The script clones + bootstraps vcpkg (under %USERPROFILE%\vcpkg) and builds ffmpeg[x264]:x64-windows-static-md (a slow, one-time, from-source build — GPL/libx264 is required because the encoder uses H.264 CRF 0; vcpkg auto-acquires nasm/cmake/ninja). FFmpeg is pinned to 6.1.1 to match the ffmpeg-next = "6.1" bindings (FFmpeg 7 removed the channel-layout API this code uses) via a committed overlay port at scripts/vcpkg-overlay/ffmpeg, layered on vcpkg's current baseline so x264 and the build tools still come from live mirrors.

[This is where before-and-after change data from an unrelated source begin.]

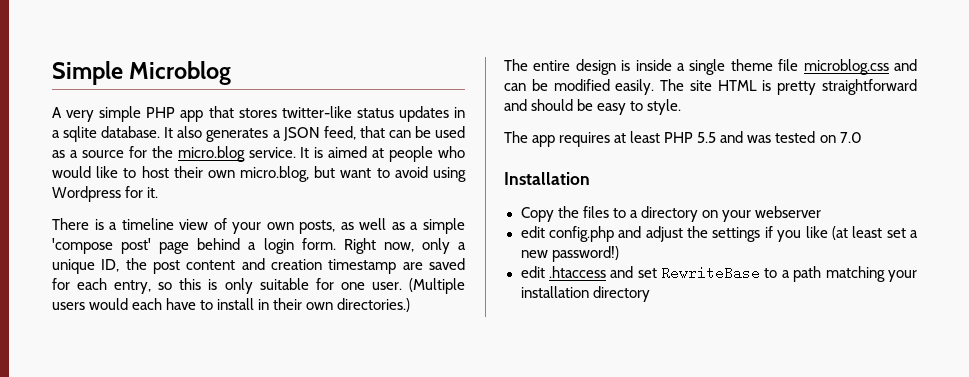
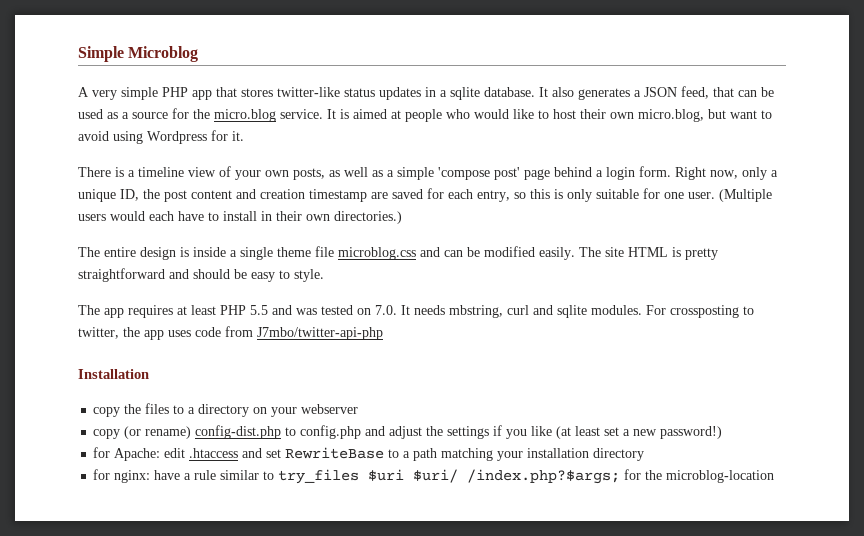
- The app requires at least PHP 5.5 and was tested on 7.0
+ The app requires at least PHP 5.5 and was tested on 7.0. It needs mbstring, curl and sqlite modules. For crossposting to twitter, the app uses code from J7mbo/twitter-api-php
- Copy the files to a directory on your webserver
+ copy the files to a directory on your webserver
- edit config.php and adjust the settings if you like (at least set a new password!)
+ copy (or rename) config-dist.php to config.php and adjust the settings if you like (at least set a new password!)
- edit .htaccess and set RewriteBase to a path matching your installation directory
+ for Apache: edit .htaccess and set RewriteBase to a path matching your installation directory
+ for nginx: have a rule similar to try_files $uri $uri/ /index.php?$args; for the microblog-location

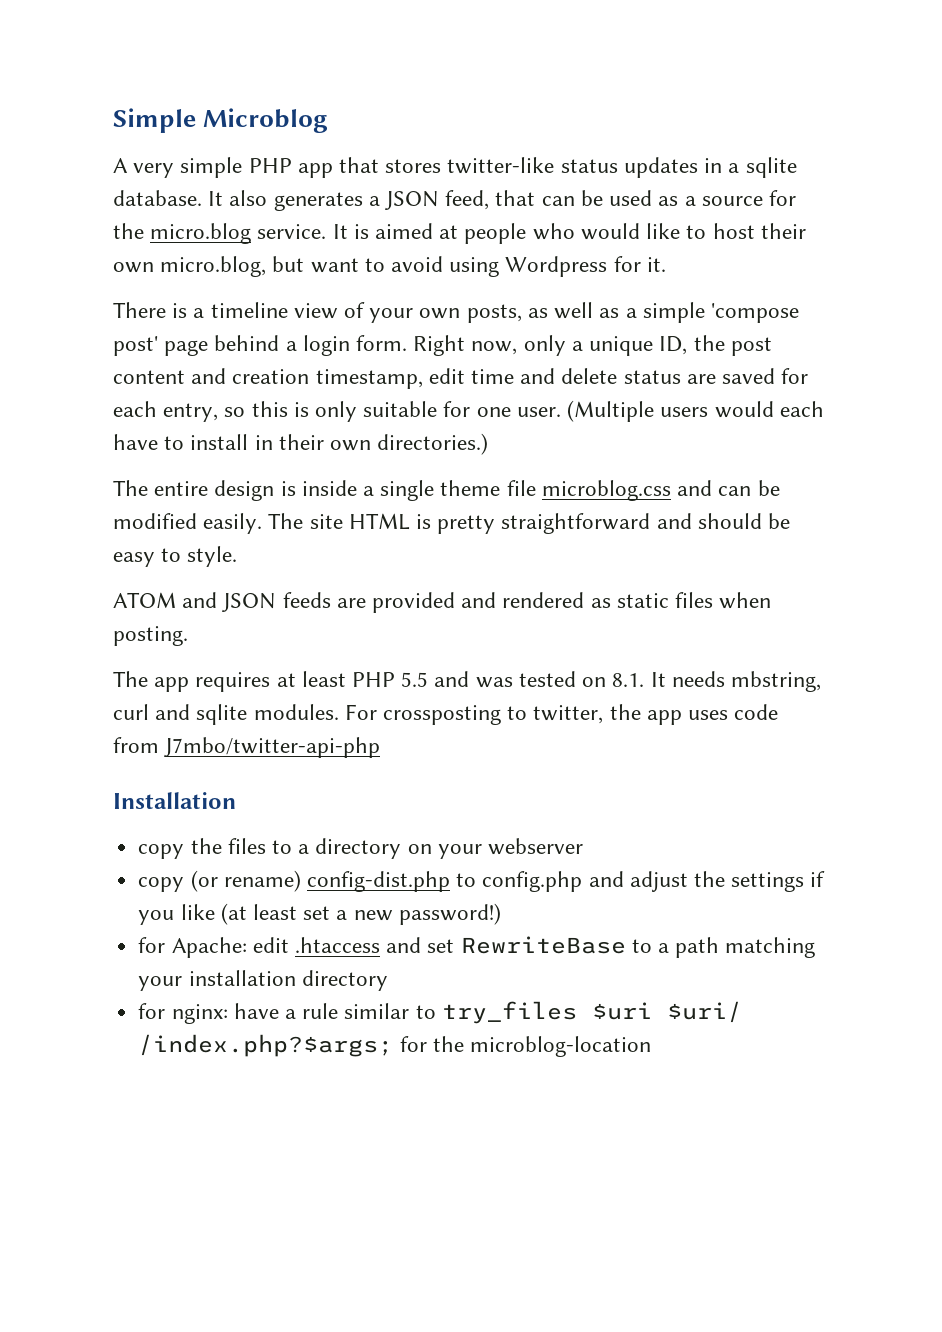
- Right now, only a unique ID, the post content and creation timestamp are saved for each entry, so this is only suitable for one user.
+ Right now, only a unique ID, the post content and creation timestamp, edit time and delete status are saved for each entry, so this is only suitable for one user.
+ ATOM and JSON feeds are provided and rendered as static files when posting.
- The app requires at least PHP 5.5 and was tested on 7.0. It needs mbstring, curl and sqlite modules.
+ The app requires at least PHP 5.5 and was tested on 8.1. It needs mbstring, curl and sqlite modules.

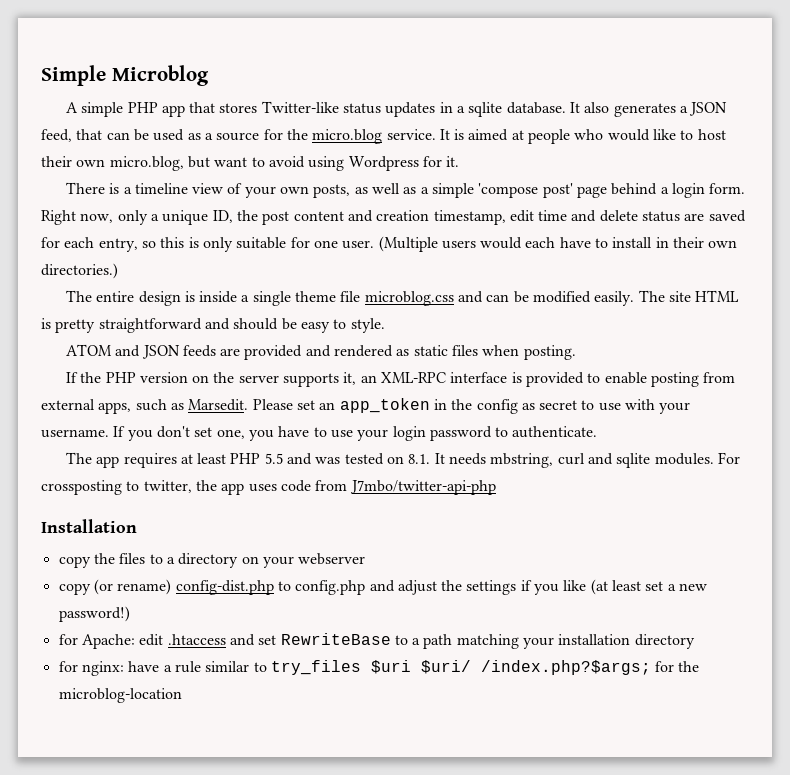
- A very simple PHP app that stores twitter-like status updates in a sqlite database.
+ A simple PHP app that stores Twitter-like status updates in a sqlite database.
+ If the PHP version on the server supports it, an XML-RPC interface is provided to enable posting from external apps, such as Marsedit. Please set an app_token in the config as secret to use with your username. If you don't set one, you have to use your login password to authenticate.

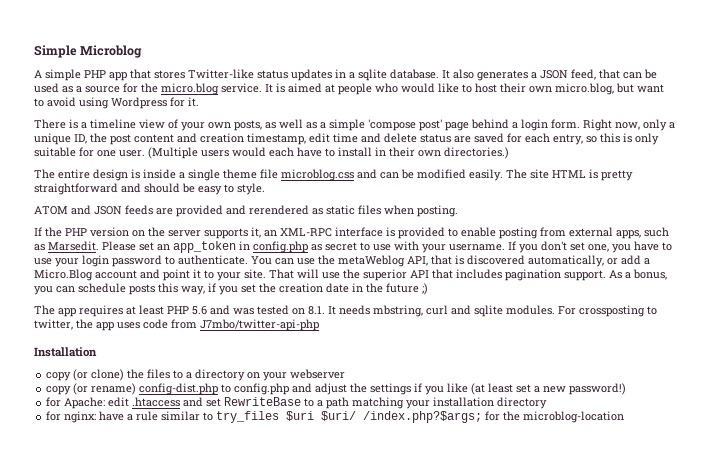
- ATOM and JSON feeds are provided and rendered as static files when posting.
+ ATOM and JSON feeds are provided and rerendered as static files when posting.
- Please set an app_token in the config as secret to use with your username.
+ Please set an app_token in config.php as secret to use with your username.
+ You can use the metaWeblog API, that is discovered automatically, or add a Micro.Blog account and point it to your site. That will use the superior API that includes pagination support. As a bonus, you can schedule posts this way, if you set the creation date in the future ;)
- The app requires at least PHP 5.5 and was tested on 8.1. It needs mbstring, curl and sqlite modules.
+ The app requires at least PHP 5.6 and was tested on 8.1. It needs mbstring, curl and sqlite modules.
- copy the files to a directory on your webserver
+ copy (or clone) the files to a directory on your webserver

The script then finds your libclang and writes .cargo/config.toml with the resolved VCPKG_ROOT, VCPKGRS_TRIPLET, and LIBCLANG_PATH. The static feature is enabled for Windows via a [target.'cfg(windows)'] dependency in Cargo.toml, so non-Windows builds keep linking FFmpeg dynamically. Re-run the script on each machine — .cargo/config.toml holds machine-specific absolute paths.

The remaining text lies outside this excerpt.